# What the task requires
All the lines below need to be transcribed exactly. Pictures get left out.

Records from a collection
BEGIN
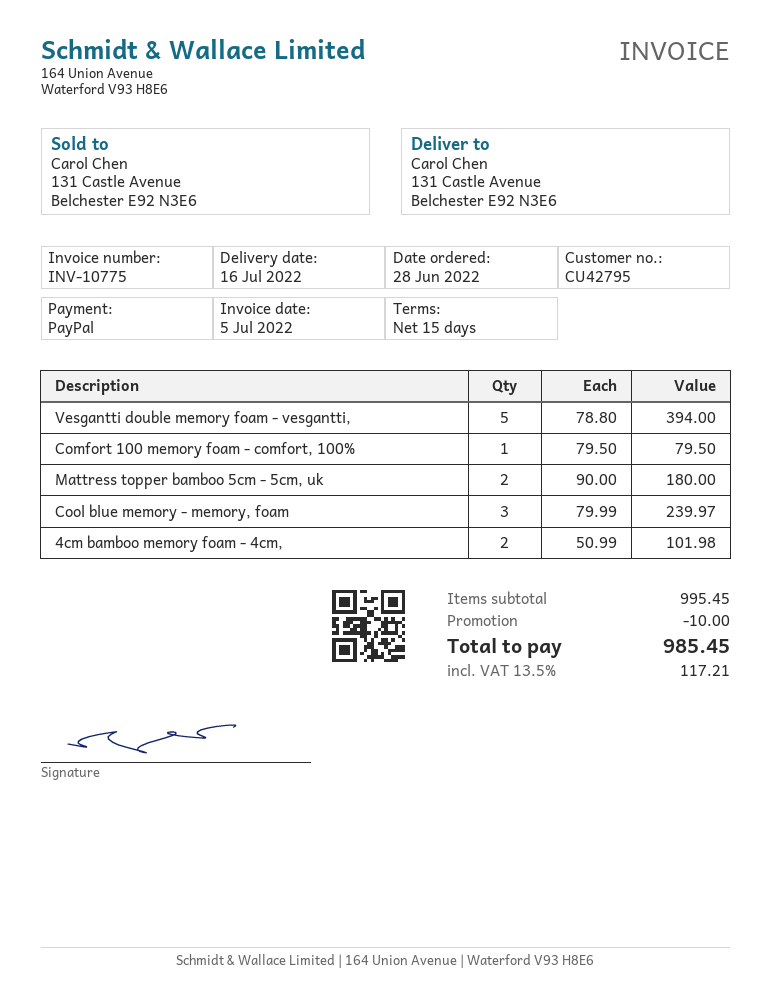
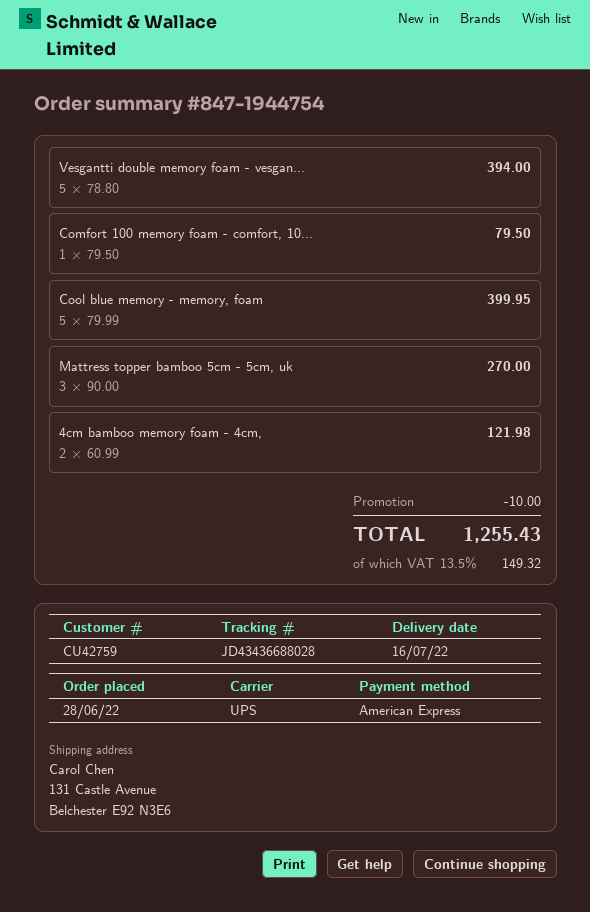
customer number: CU42795 -> CU42759
payment method: PayPal -> American Express
Mattress topper bamboo 5cm - 5cm, uk: 2 x 90.00 = 180.00 -> 3 x 90.00 = 270.00
Cool blue memory - memory, foam: 3 x 79.99 = 239.97 -> 5 x 79.99 = 399.95
4cm bamboo memory foam - 4cm,: 2 x 50.99 = 101.98 -> 2 x 60.99 = 121.98
tax: 13.5% = 117.21 -> 13.5% = 149.32
total: 985.45 -> 1255.43

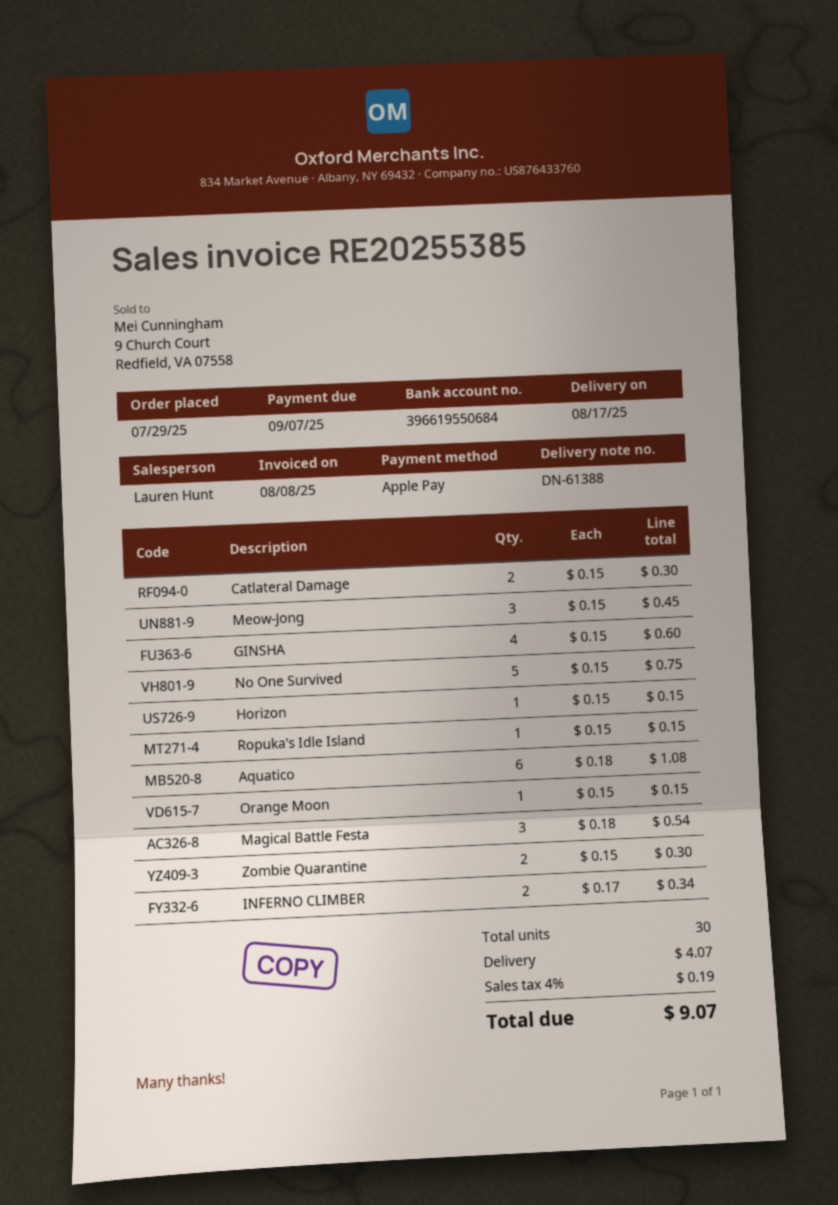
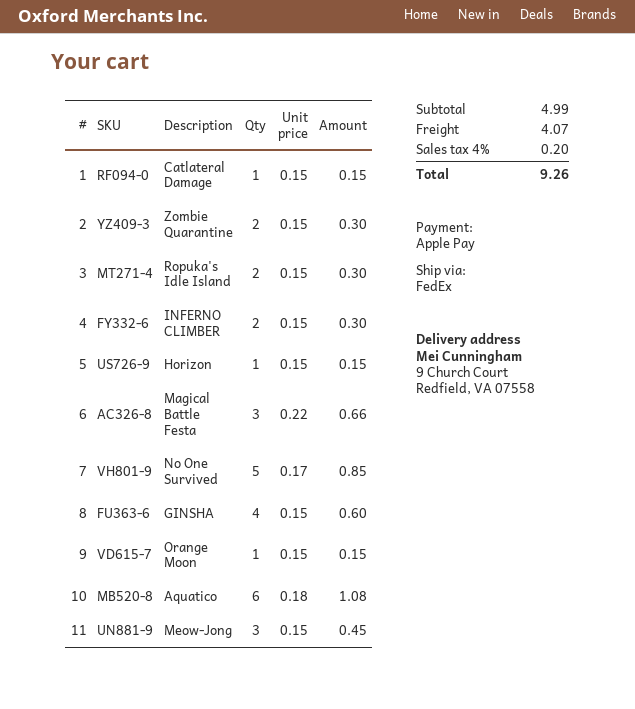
Catlateral Damage: 2 x 0.15 = 0.30 -> 1 x 0.15 = 0.15
No One Survived: 5 x 0.15 = 0.75 -> 5 x 0.17 = 0.85
Ropuka's Idle Island: 1 x 0.15 = 0.15 -> 2 x 0.15 = 0.30
Magical Battle Festa: 3 x 0.18 = 0.54 -> 3 x 0.22 = 0.66
INFERNO CLIMBER: 2 x 0.17 = 0.34 -> 2 x 0.15 = 0.30
tax: 4% = 0.19 -> 4% = 0.20
total: 9.07 -> 9.26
END
# Solution for this task
customer number: CU42795 -> CU42759
payment method: PayPal -> American Express
Mattress topper bamboo 5cm - 5cm, uk: 2 x 90.00 = 180.00 -> 3 x 90.00 = 270.00
Cool blue memory - memory, foam: 3 x 79.99 = 239.97 -> 5 x 79.99 = 399.95
4cm bamboo memory foam - 4cm,: 2 x 50.99 = 101.98 -> 2 x 60.99 = 121.98
tax: 13.5% = 117.21 -> 13.5% = 149.32
total: 985.45 -> 1255.43

Catlateral Damage: 2 x 0.15 = 0.30 -> 1 x 0.15 = 0.15
No One Survived: 5 x 0.15 = 0.75 -> 5 x 0.17 = 0.85
Ropuka's Idle Island: 1 x 0.15 = 0.15 -> 2 x 0.15 = 0.30
Magical Battle Festa: 3 x 0.18 = 0.54 -> 3 x 0.22 = 0.66
INFERNO CLIMBER: 2 x 0.17 = 0.34 -> 2 x 0.15 = 0.30
tax: 4% = 0.19 -> 4% = 0.20
total: 9.07 -> 9.26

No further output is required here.